Here is the "btrfs filesystem df" output, please let me know if any additional information is required

 

PS: If I can't figure this out, can I use the "New Config" tool -- preserve my assignments -- and then start fresh? .. and basically just take the hit of wasting several days re-transferring my data.

 

btrfs filesystem df:

Data, single: total=42.00GiB, used=21.00GiB
System, DUP: total=32.00MiB, used=16.00KiB
Metadata, RAID1: total=1.00GiB, used=176.00KiB
Metadata, single: total=1.00GiB, used=0.00B
GlobalReserve, single: total=16.00MiB, used=0.00B

 

Thanks in advance any and all assistance 

 

Link to comment
17 minutes ago, stah0121 said:

so here is the entire zip folder.

That's what we want.

 

With array started type on the console:

 

btrfs balance start -f -mconvert=single /mnt/cache

 

When done, it should only be a few seconds, stop and re-start array, then after a few minutes check to see if the missing device was deleted, if not post new diags.

Link to comment
root@Fatcat:~# btrfs filesystem show /mnt/cache
Label: none  uuid: e923abd6-c954-48cd-b2f4-9710cc30eedf
        Total devices 1 FS bytes used 22.00GiB
        devid    1 size 223.57GiB used 24.03GiB path /dev/sdc1

 

It looks like it cleaned up the missing device ... should I make another attempt at removing the drive from the pool? If so, can you clarify which steps I should use?

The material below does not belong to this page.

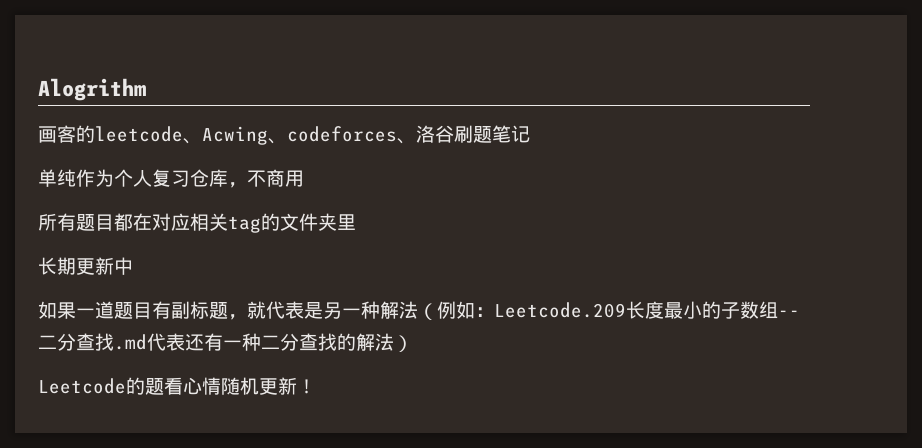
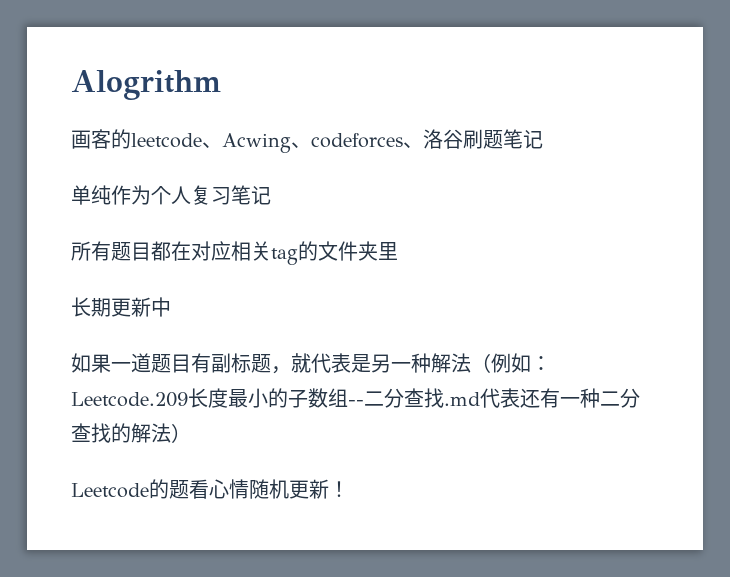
- 单纯作为个人复习仓库，不商用
+ 单纯作为个人复习笔记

In one of the posts there was mention of wiping the drive, and also btrfs remove device command was mentioned .. just want to make sure I am doing the right steps in the right order ... I didn't realize the array needed to be stopped and started after a balance operation. Apologies if that is supposed to be obvious.

Link to comment
19 minutes ago, stah0121 said:

should I make another attempt at removing the drive from the pool?

It's already removed from the pool, I didn't noticed it was still assigned, it should be OK to just unassign it, but to play it safer do this:

 

Stop the array, if Docker/VM services are using the cache pool disable them, unassign all cache devices, start array to make Unraid "forget" current cache config, stop array, reassign the smaller cache device only (there can't be an "All existing data on this device will be OVERWRITTEN when array is Started" warning), re-enable Docker/VMs if needed, start array.

 

 

 

 

Link to comment

I don't have any VMs or docker containers configured .. and prior to my last reboot set all my shares to "NO" for the cache setting. So my understanding is nothing should be pointing to either cache drive.

 

However when I stop the array, and remove one or both of the cache drives from the Cache Devices list ... it displays a "missing" label and throws an unraid error saying that "Cache 2 in error state (disk missing) No device identification"

 

When either of the cache SSDs are unassigned the button to Start the array is gray and not able to be clicked.

Attached is another collection of diag data.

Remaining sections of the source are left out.